Canadian Taxpayers Federation has campaigned actively for a national referendum on abolishing the Senate

Gregory Thomas

Standing in the vast foyer of the Supreme Court of Canada after the recent judgment on the Senate reference was made public, former Liberal leader Stephane Dion demonstrated, once again, the legendary tone-deafness to the electorate that ushered him into electoral obscurity in 2008.

To listen to Dion, the millions of Canadians demanding action on Senate reform should simply shut up: the Supreme Court has spoken. Forget about electing or abolishing the shameful bordello of back-scratching, he suggested. Instead, we need to accept an unelected and unaccountable upper house, recommended perhaps by a panel of academics and jurists – graduates all, no doubt, of the best schools, the product of the best families.

Dion hailed current Liberal Leader Justin Trudeau’s initiative in expelling senators from the Liberal caucus. He suggested that Prime Minister Harper follow Trudeau’s example – thus eliminating any elected authority over the senators who vote yes or no on every decision of the House of Commons.

On the Senate’s many deficiencies – the corruption, the criminality, the expense-padding, the partisanship – Dion was silent. On the ongoing Liberal party activism of the senators expelled from the Liberal caucus, their fundraising, their organizing, their attacks on the Conservative government, Dion had nothing to say.
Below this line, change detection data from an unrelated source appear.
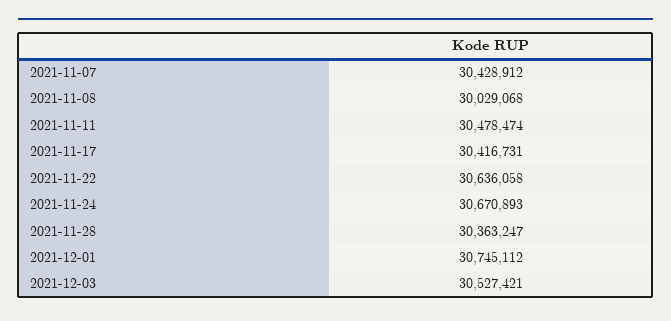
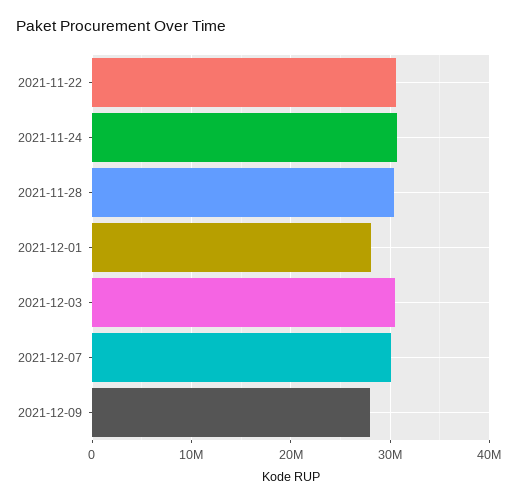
2021-11-07: 30428912 -> none
2021-11-08: 30029068 -> none
2021-11-11: 30478474 -> none
2021-11-17: 30416731 -> none
2021-12-01: 30745112 -> 28000000
2021-12-07: none -> 30000000
2021-12-09: none -> 28000000

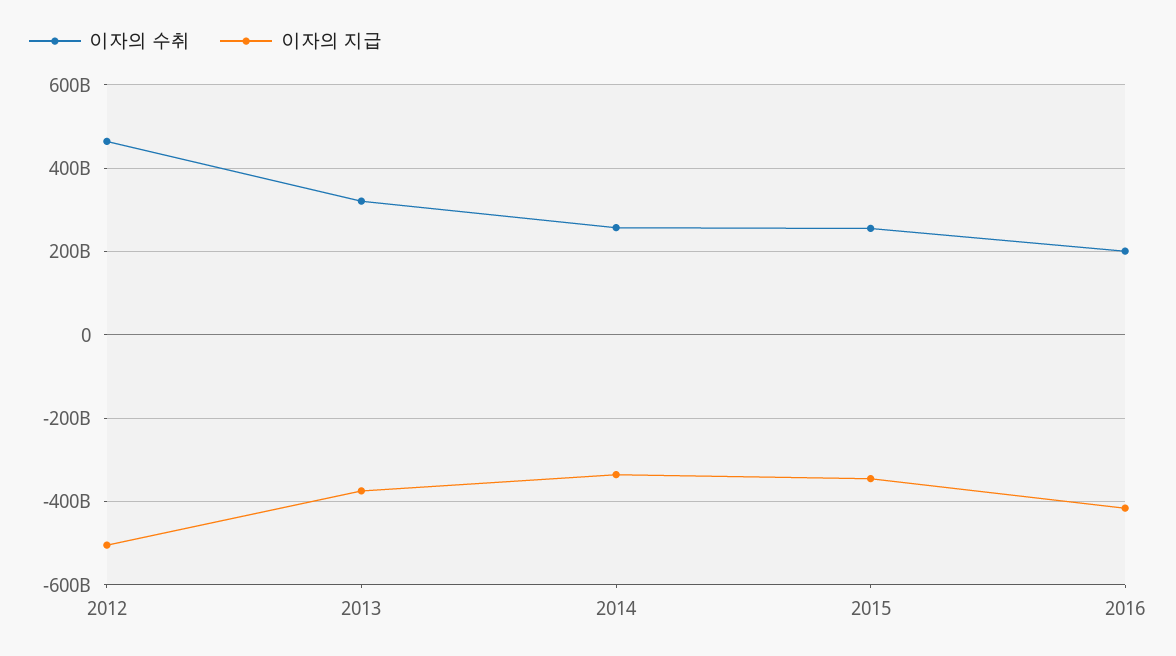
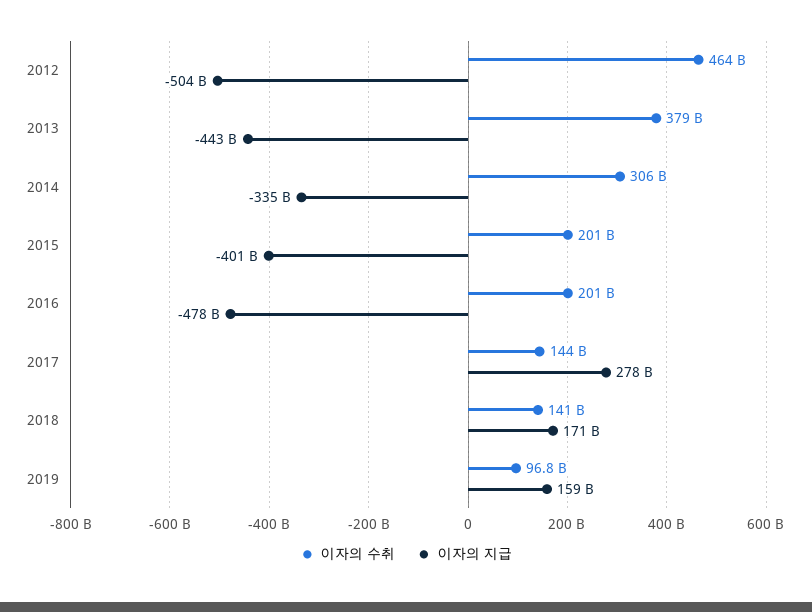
이자의 수취, 2013: 320000000000 -> 379000000000
이자의 지급, 2013: -380000000000 -> -443000000000
이자의 수취, 2014: 260000000000 -> 306000000000
이자의 수취, 2015: 260000000000 -> 201000000000
이자의 지급, 2015: -340000000000 -> -401000000000
이자의 지급, 2016: -420000000000 -> -478000000000
이자의 수취, 2017: none -> 144000000000
이자의 지급, 2017: none -> 278000000000
이자의 수취, 2018: none -> 141000000000
이자의 지급, 2018: none -> 171000000000
이자의 수취, 2019: none -> 96800000000
이자의 지급, 2019: none -> 159000000000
On the bizarre composition of the upper house – substantially unrevised in 150 years – Dion had nothing to say: that 7.5 million Canadians living in B.C. and Alberta get 12 votes in the Senate, while seven million Quebecers get 24, and two million Atlantic Canadians get 30 – well folks, that’s just how it goes in Canada, according to Dion and his leader.
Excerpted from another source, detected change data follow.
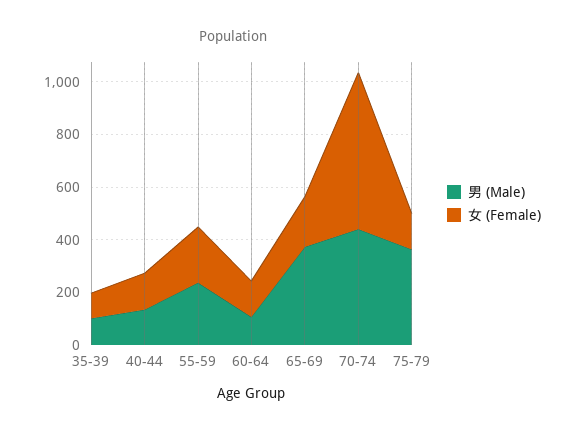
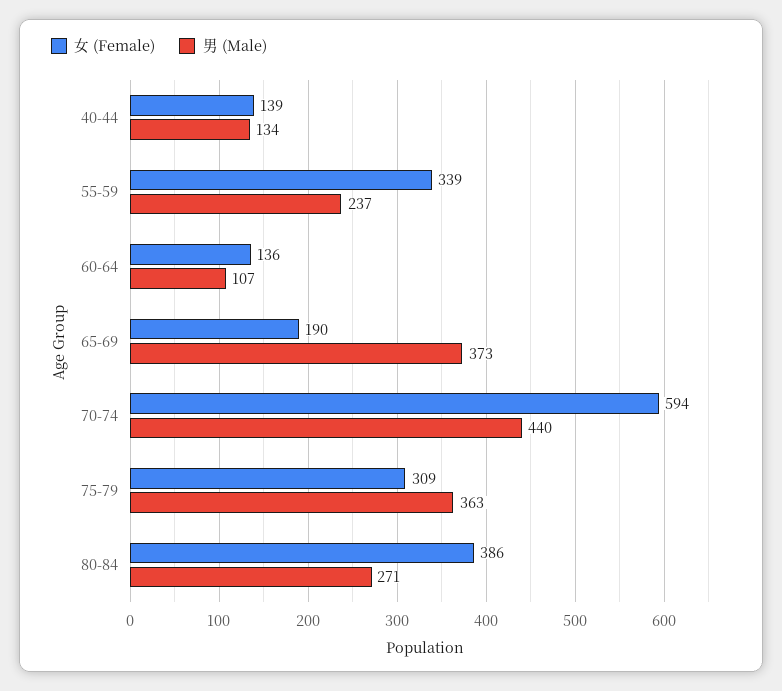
男 (Male), 35-39: 100 -> none
女 (Female), 35-39: 100 -> none
女 (Female), 55-59: 200 -> 339
女 (Female), 75-79: 150 -> 309
女 (Female), 80-84: none -> 386
男 (Male), 80-84: none -> 271

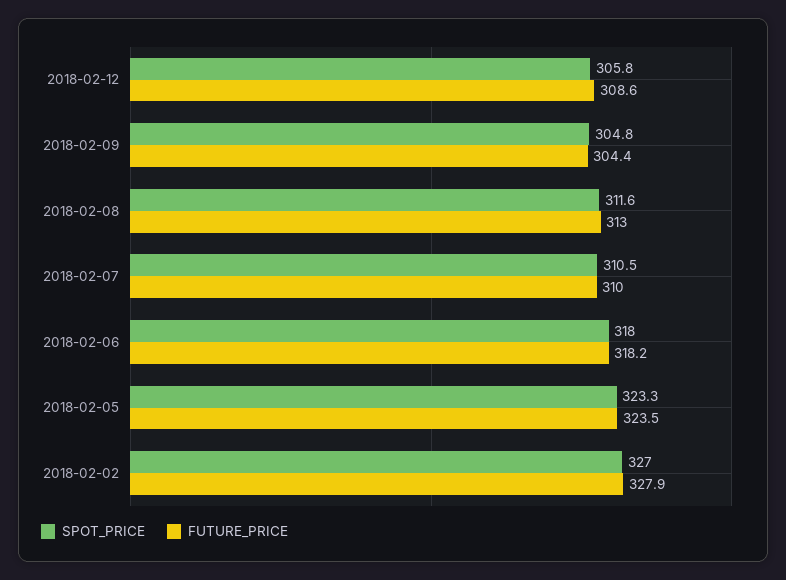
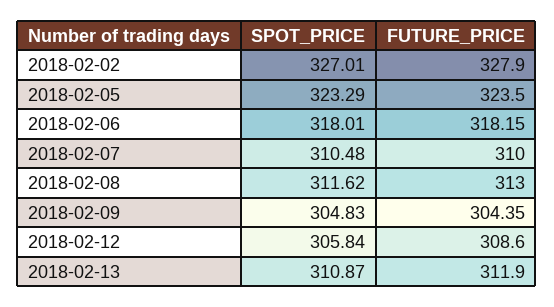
SPOT_PRICE, 2018-02-13: none -> 310.87
FUTURE_PRICE, 2018-02-13: none -> 311.9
The Canadian Taxpayers Federation has campaigned actively for a national referendum on abolishing the Senate over the past year. Eighty-two per cent of our supporters in a 2013 survey favoured a national referendum, while 65 per cent supported abolition outright.

It’s easy to understand why the prime minister washed his hands of the Senate file in such haste. The Senate is a national disgrace, with one former senator just completing a jail sentence for fraud on the taxpayers, two more facing criminal charges, two more under RCMP investigation, and the rest anxiously awaiting the outcome of a forensic investigation led by a battalion of accountants from the auditor general’s office.
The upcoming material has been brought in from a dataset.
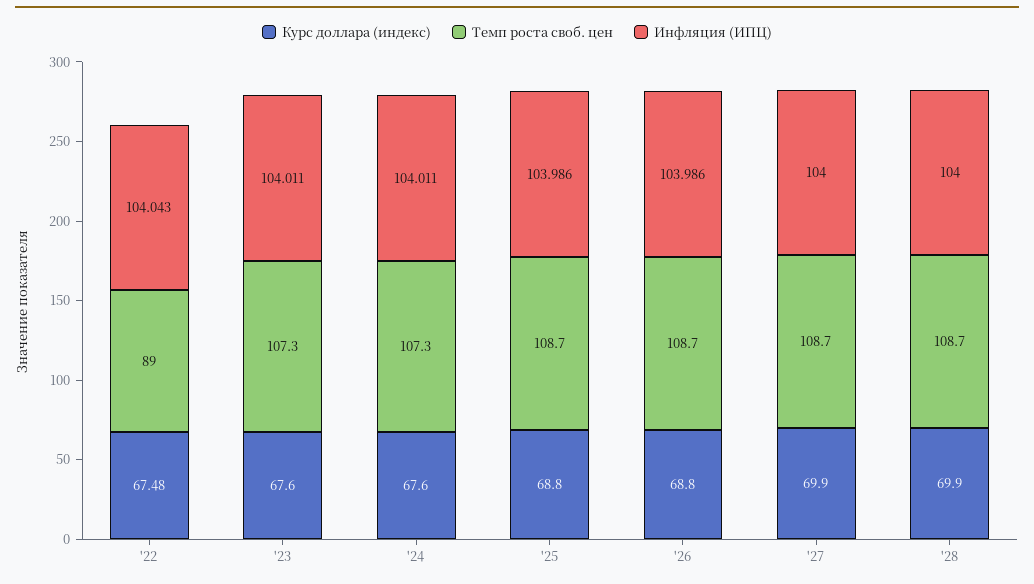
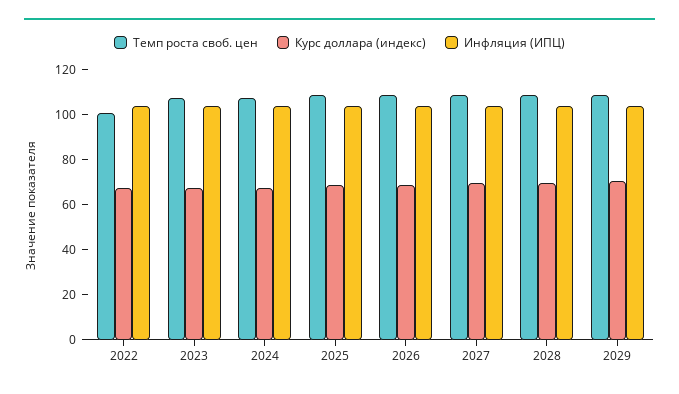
Темп роста своб. цен, '22: 89 -> 100
Темп роста своб. цен, 2029: none -> 110
Курс доллара (индекс), 2029: none -> 70
Инфляция (ИПЦ), 2029: none -> 105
With an election coming in 12 to 18 months, the Senate is a dirty word in the Conservative war room.

“Jobs,” “bigger paycheques,” “bigger payrolls” are the words we can expect to hear from Stephen Harper leading up to the election, not “Senate,” “senators,” “Senate reform,” “constitutional negotiations” or “referendum.”

But Canadians are not so easily spun. Canadians are demanding an end to the corruption, the entitlement and the featherbedding so synonymous with the Senate.

Savvy politicians, starting with official Opposition Leader Tom Mulcair, popular cabinet minister Maxime Bernier and Saskatchewan’s Brad Wall, the nation’s most popular premier, know a winning issue when they see one.

Canadians want a vote on getting rid of the Senate. They’ll vote for politicians who respect democracy as much as they respect the courts. If Harper and Trudeau ignore the Senate, they do so at their peril.

– Gregory Thomas is the federal director of the Canadian Taxpayers Federation. This commentary first appeared in the Calgary Herald.